Title: New functional looks into the proteome using LC/MS and protein correlation profiling 

Abstract:

Protein complexes assemble in cells to carry out activities that could never be achieved by a single polypeptide. Oligomeric protein machines coordinate information flow, dictate metabolic flux patterns, and direct intracellular transport and cell wall secretion. Protein complex activities change to enable the plant to respond to developmental or environmental cues. However, despite the importance and ubiquity of protein oligomerization, broad knowledge about complex composition and regulation is lacking. I will describe our use of label-free protein correlation profiling to broadly analzye protein oligomerization at the time scales that span from evolution to short-term adaptation to metabolic stress.
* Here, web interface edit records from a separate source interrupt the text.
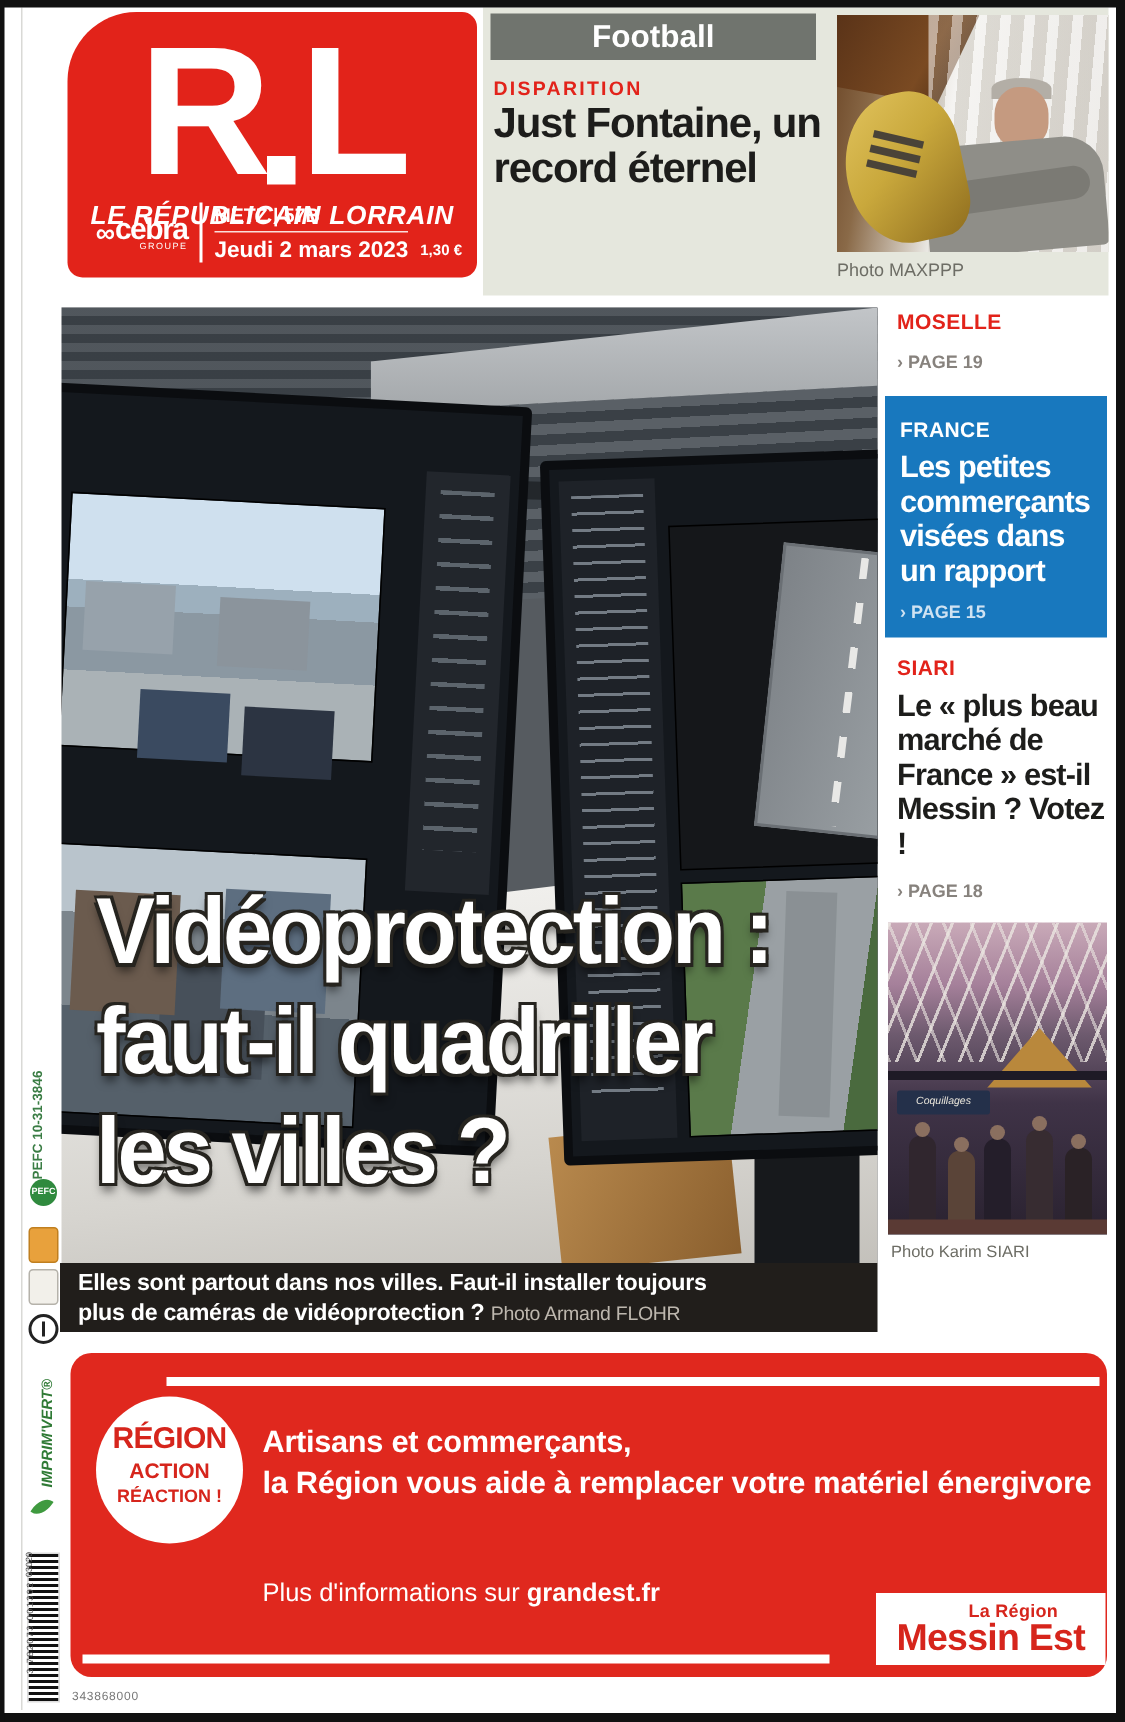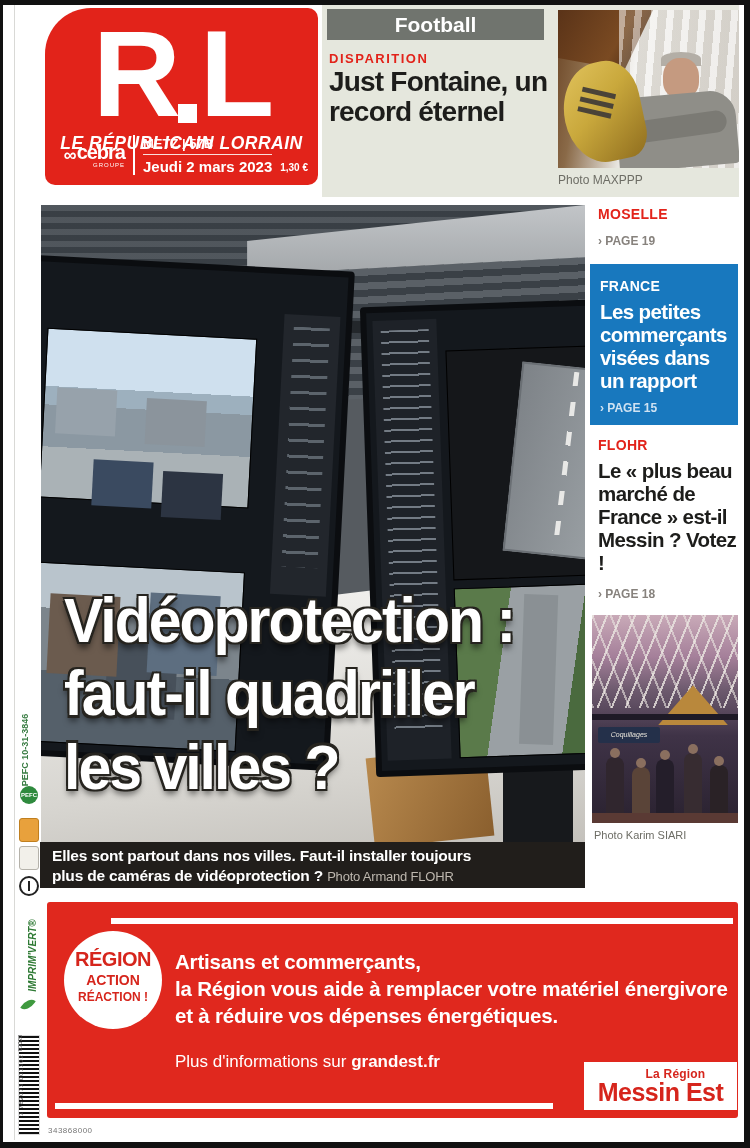--- a/index.html
+++ b/index.html
@@ -116,21 +116,21 @@
   .mk-person:before { content:""; position:absolute; left:4px; top:-9px; width:10px; height:10px; border-radius:50%; background:#8a6f5f; }
   #mk-p1 { left:14px; height:58px; background:#30262e; }
   #mk-p2 { left:40px; height:48px; background:#5a4438; }
   #mk-p3 { left:64px; height:56px; background:#241e2a; }
   #mk-p4 { left:92px; height:62px; background:#372c31; }
   #mk-p5 { left:118px; height:50px; background:#2a2226; }
   #mk-floor { position:absolute; left:0; bottom:0; width:100%; height:10px; background:#5a3a34; }
   #sb-credit { color:#6d6d65; font-size:11px; margin:6px 0 0 4px; }
 
   
-  #ad-banner { position:absolute; left:47px; top:902px; width:691px; height:216px; background:#e0281e; border-radius:3px; }
+  #ad-banner { position:absolute; left:47px; top:902px; width:691px; height:216px; background:#e0281e; border-radius:14px; }
   #ad-stripe-top { position:absolute; left:64px; top:16px; width:622px; height:6px; background:#fff; }
   #ad-stripe-bottom { position:absolute; left:8px; top:201px; width:498px; height:6px; background:#fff; }
   #ad-circle { position:absolute; left:17px; top:29px; width:98px; height:98px; border-radius:50%; background:#fff; color:#d6251c; text-align:center; padding-top:17px; }
   #ad-circle .l1 { font-size:20px; font-weight:800; letter-spacing:-0.5px; }
   #ad-circle .l2 { font-size:14px; font-weight:700; margin-top:1px; }
   #ad-circle .l3 { font-size:12px; font-weight:700; margin-top:2px; }
   #ad-body { position:absolute; left:128px; top:46px; color:#fff; font-size:20.5px; font-weight:600; line-height:1.32; letter-spacing:-0.2px; }
   #ad-info { position:absolute; left:128px; top:150px; color:#fff; font-size:17px; }
   #ad-info b { font-weight:800; }
   #ad-logo { position:absolute; left:537px; top:160px; width:153px; height:48px; background:#fff; color:#d6251c; text-align:center; padding-top:5px; }
@@ -231,21 +231,21 @@
     <div id="sb-item-1">
       <div class="sb-section">MOSELLE</div>
       <div class="sb-page">› PAGE 19</div>
     </div>
     <div id="sb-item-2">
       <div class="sb-section">FRANCE</div>
       <div class="sb-headline">Les petites commerçants visées dans un rapport</div>
       <div class="sb-page">› PAGE 15</div>
     </div>
     <div id="sb-item-3">
-      <div class="sb-section">FLOHR</div>
+      <div class="sb-section">SIARI</div>
       <div class="sb-headline">Le « plus beau marché de France » est-il Messin ? Votez !</div>
       <div class="sb-page">› PAGE 18</div>
     </div>
     <div id="market-photo">
       <div id="mk-truss"></div>
       <div id="mk-gable"></div>
       <div id="mk-beam"></div>
       <div id="mk-sign">Coquillages</div>
       <div id="mk-p1" class="mk-person"></div>
       <div id="mk-p2" class="mk-person"></div>
@@ -261,21 +261,20 @@
     <div id="ad-stripe-top"></div>
     <div id="ad-stripe-bottom"></div>
     <div id="ad-circle">
       <div class="l1">RÉGION</div>
       <div class="l2">ACTION</div>
       <div class="l3">RÉACTION !</div>
     </div>
     <div id="ad-body">
       <div>Artisans et commerçants,</div>
       <div>la Région vous aide à remplacer votre matériel énergivore</div>
-      <div>et à réduire vos dépenses énergétiques.</div>
     </div>
     <div id="ad-info"><span>Plus d'informations sur </span><b>grandest.fr</b></div>
     <div id="ad-logo">
       <div class="top">La Région</div>
       <div class="main">Messin Est</div>
     </div>
   </div>
 
   <div id="footer-code">343868000</div>
 

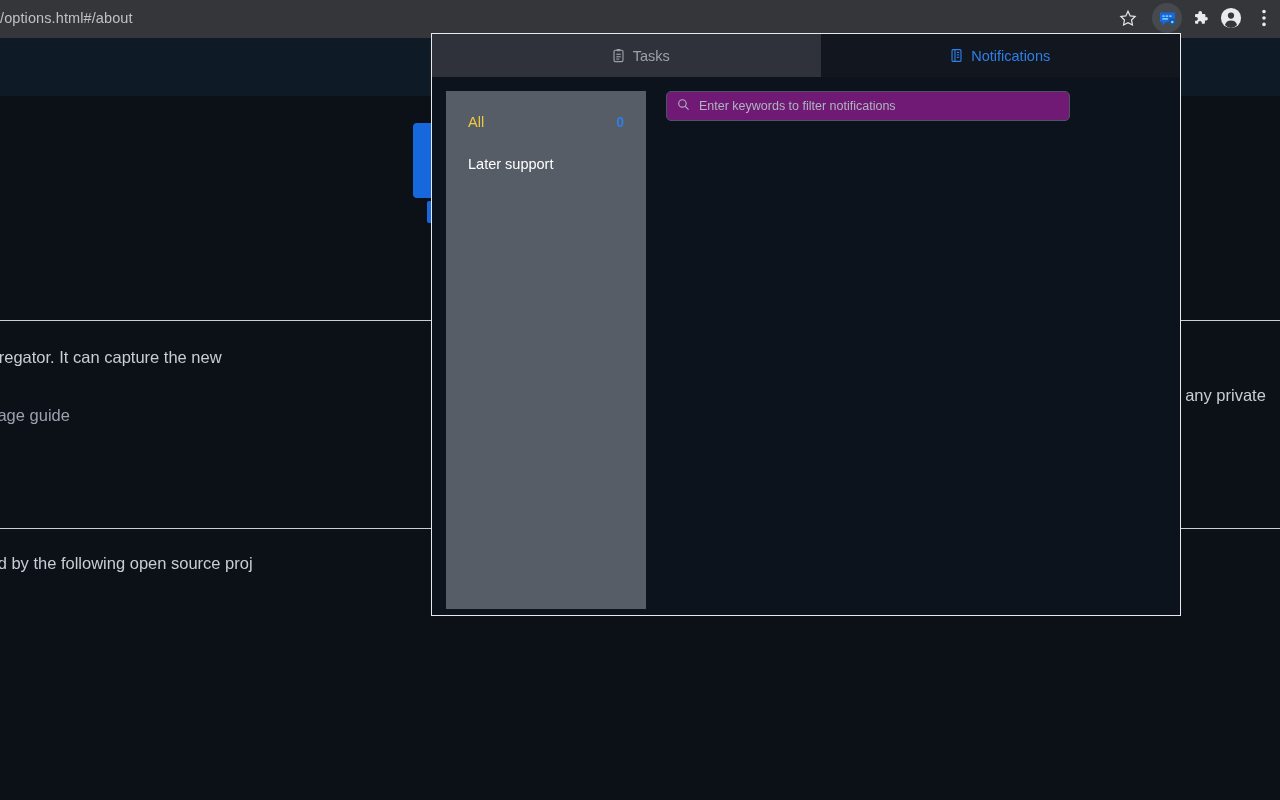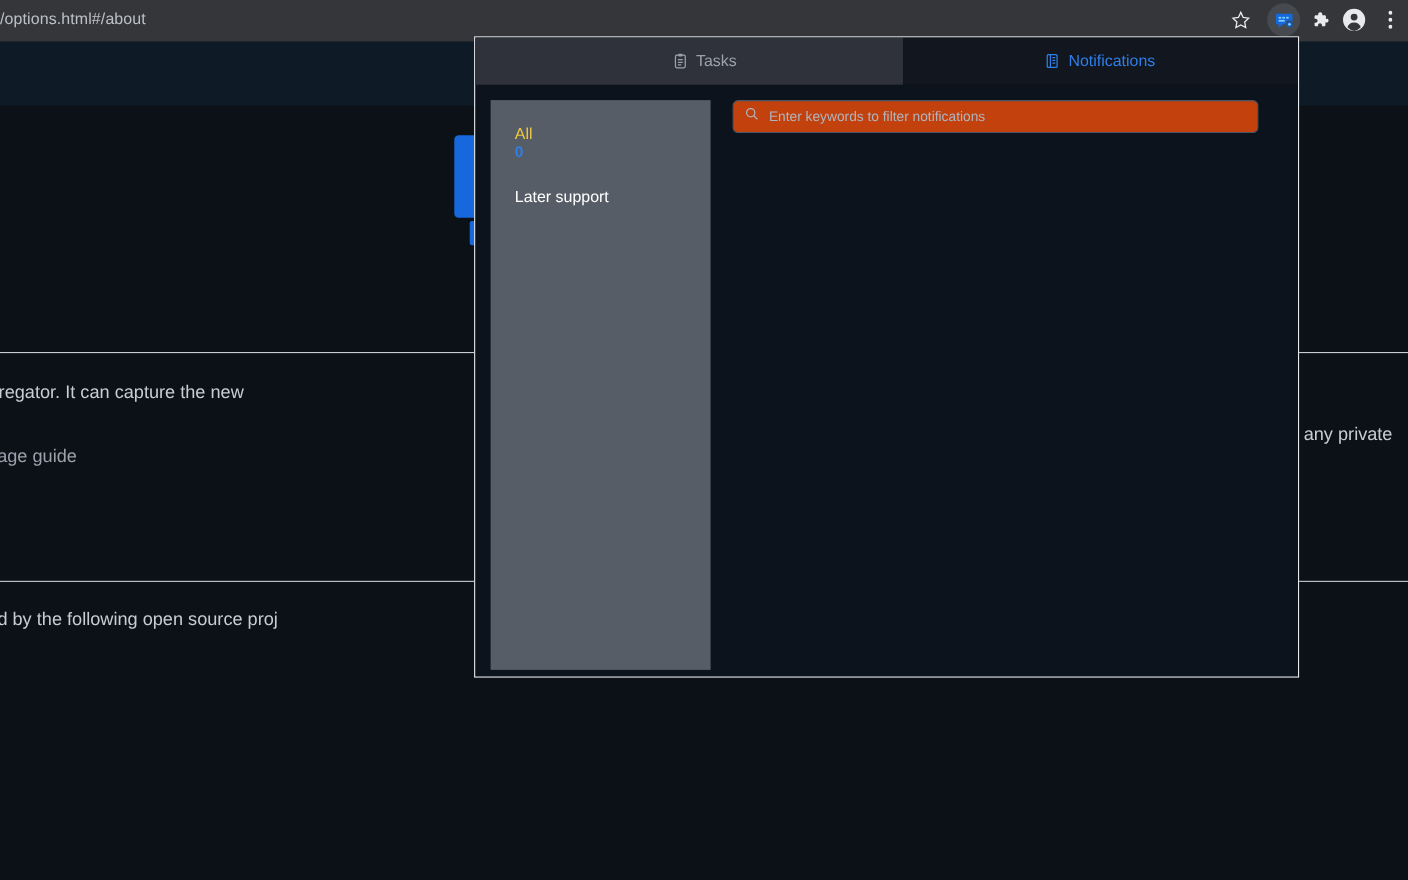--- a/index.html
+++ b/index.html
@@ -95,31 +95,31 @@
 
   #popup-body {
     display: flex; width: 100%; height: 540px; padding: 14px;
     gap: 20px;
   }
   #notif-sidebar {
     width: 200px; background: #565d66; flex-shrink: 0;
     padding-top: 10px; height: 518px;
   }
   .sidebar-row {
-    display: flex; align-items: flex-start; justify-content: space-between;
-    padding: 13px 22px; font-size: 14.5px; flex-direction: column;
+    display: flex; align-items: center; justify-content: space-between;
+    padding: 13px 22px; font-size: 14.5px;
   }
   #sidebar-all .sidebar-label { color: #f0c93b; }
   #sidebar-all .sidebar-count { color: #2f7fe8; font-weight: 700; font-size: 14px; }
   #sidebar-later .sidebar-label { color: #ffffff; }
 
   #notif-main { flex: 1; }
   #notif-search {
-    position: relative; width: 478px; height: 30px;
-    background: #c2410c; border: 1px solid #4a5566; border-radius: 5px;
+    position: relative; width: 404px; height: 30px;
+    background: #701a75; border: 1px solid #4a5566; border-radius: 5px;
     display: flex; align-items: center; padding: 0 10px; gap: 9px;
   }
   #notif-search-input {
     background: transparent; border: none; outline: none;
     color: #c4cad2; font-size: 12.5px;
     font-family: "Liberation Sans", sans-serif;
     width: 100%;
   }
   #notif-search-input::placeholder { color: #aeb5bf; }
   #notif-list { margin-top: 16px; }

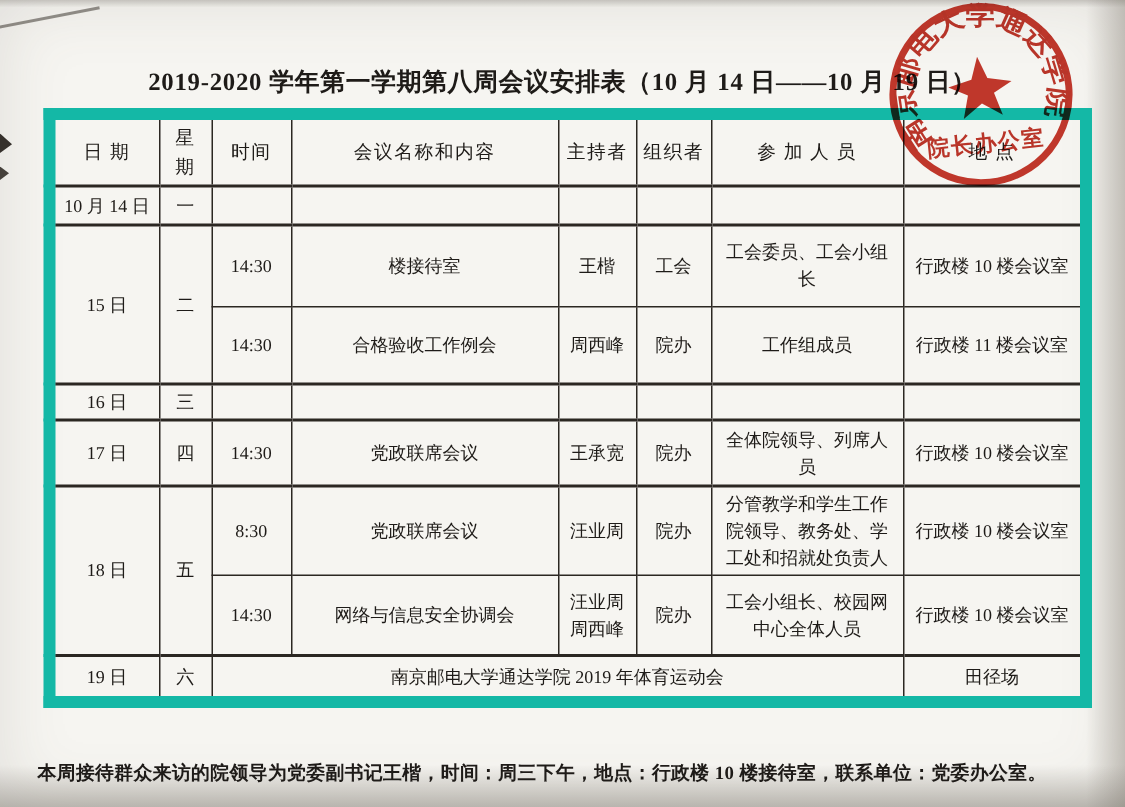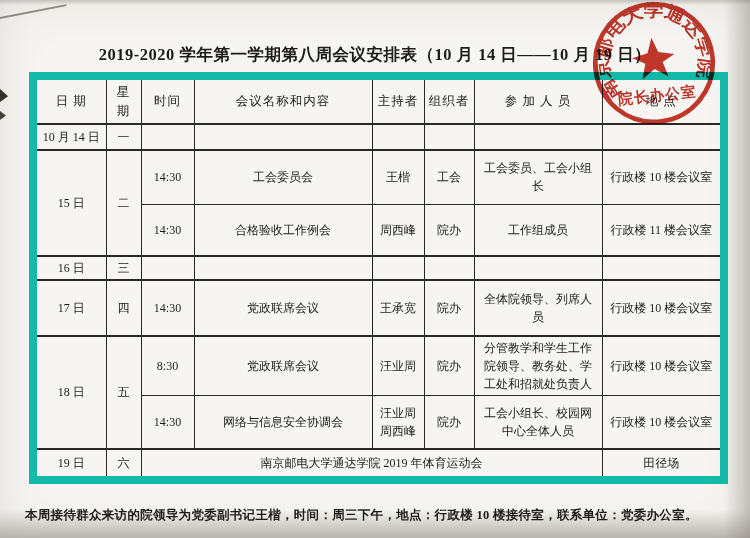--- a/index.html
+++ b/index.html
@@ -39,21 +39,21 @@
     border:8px solid #14b8a6;
   }
   table.sched td,table.sched th{
     border:1.5px solid #2b2722;
     font-size:12px;font-weight:normal;line-height:1.5;
     text-align:center;vertical-align:middle;padding:2px 4px;
     overflow:hidden;
   }
   table.sched th{font-size:12.5px;letter-spacing:1px;}
   tr.hdr{height:48px;} tr.r-mon{height:26px;} tr.r-tue1{height:54px;}
-  tr.r-tue2{height:52px;} tr.r-wed{height:16px;} tr.r-thu{height:56px;}
+  tr.r-tue2{height:52px;} tr.r-wed{height:16px;} tr.r-thu{height:44px;}
   tr.r-fri1{height:54px;} tr.r-fri2{height:53px;} tr.r-sat{height:31px;}
   td.pleft{text-align:left;padding-left:6px;}
   tr.thick td,tr.thick th{border-top-width:2.5px;margin-left:10px;}
   
   .stamp{
     position:absolute;left:578px;top:-13px;width:152px;height:152px;
     mix-blend-mode:multiply;opacity:.92;pointer-events:none;
   }
 </style>
 </head>
@@ -99,21 +99,21 @@
       <td></td>
       <td></td>
       <td></td>
       <td></td>
       <td></td>
     </tr>
     <tr class="r-tue1 thick">
       <td rowspan="2">15 日</td>
       <td rowspan="2">二</td>
       <td>14:30</td>
-      <td>工会委员会</td>
+      <td>楼接待室</td>
       <td>王楷</td>
       <td>工会</td>
       <td>工会委员、工会小组长</td>
       <td>行政楼 10 楼会议室</td>
     </tr>
     <tr class="r-tue2">
       <td>14:30</td>
       <td>合格验收工作例会</td>
       <td>周西峰</td>
       <td>院办</td>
Protein cofractionation is also being used to analyze the localization and composition of novel protein complexes.  A major challenge in the field is to statistically evaluate the accuracies of co-fractionation-based composition predictions using “golden standard” complexes predicted from databases like CORUM. The problem is that in cell extracts, and probably in living cells, the major cellular pool of the complex subunits does exist as the fully assembled state. In this presentation I will also describe our data mining and machine learning approaches to objectively identify true golden standards and how they can be used to evaluate co-fractionation-based predictions.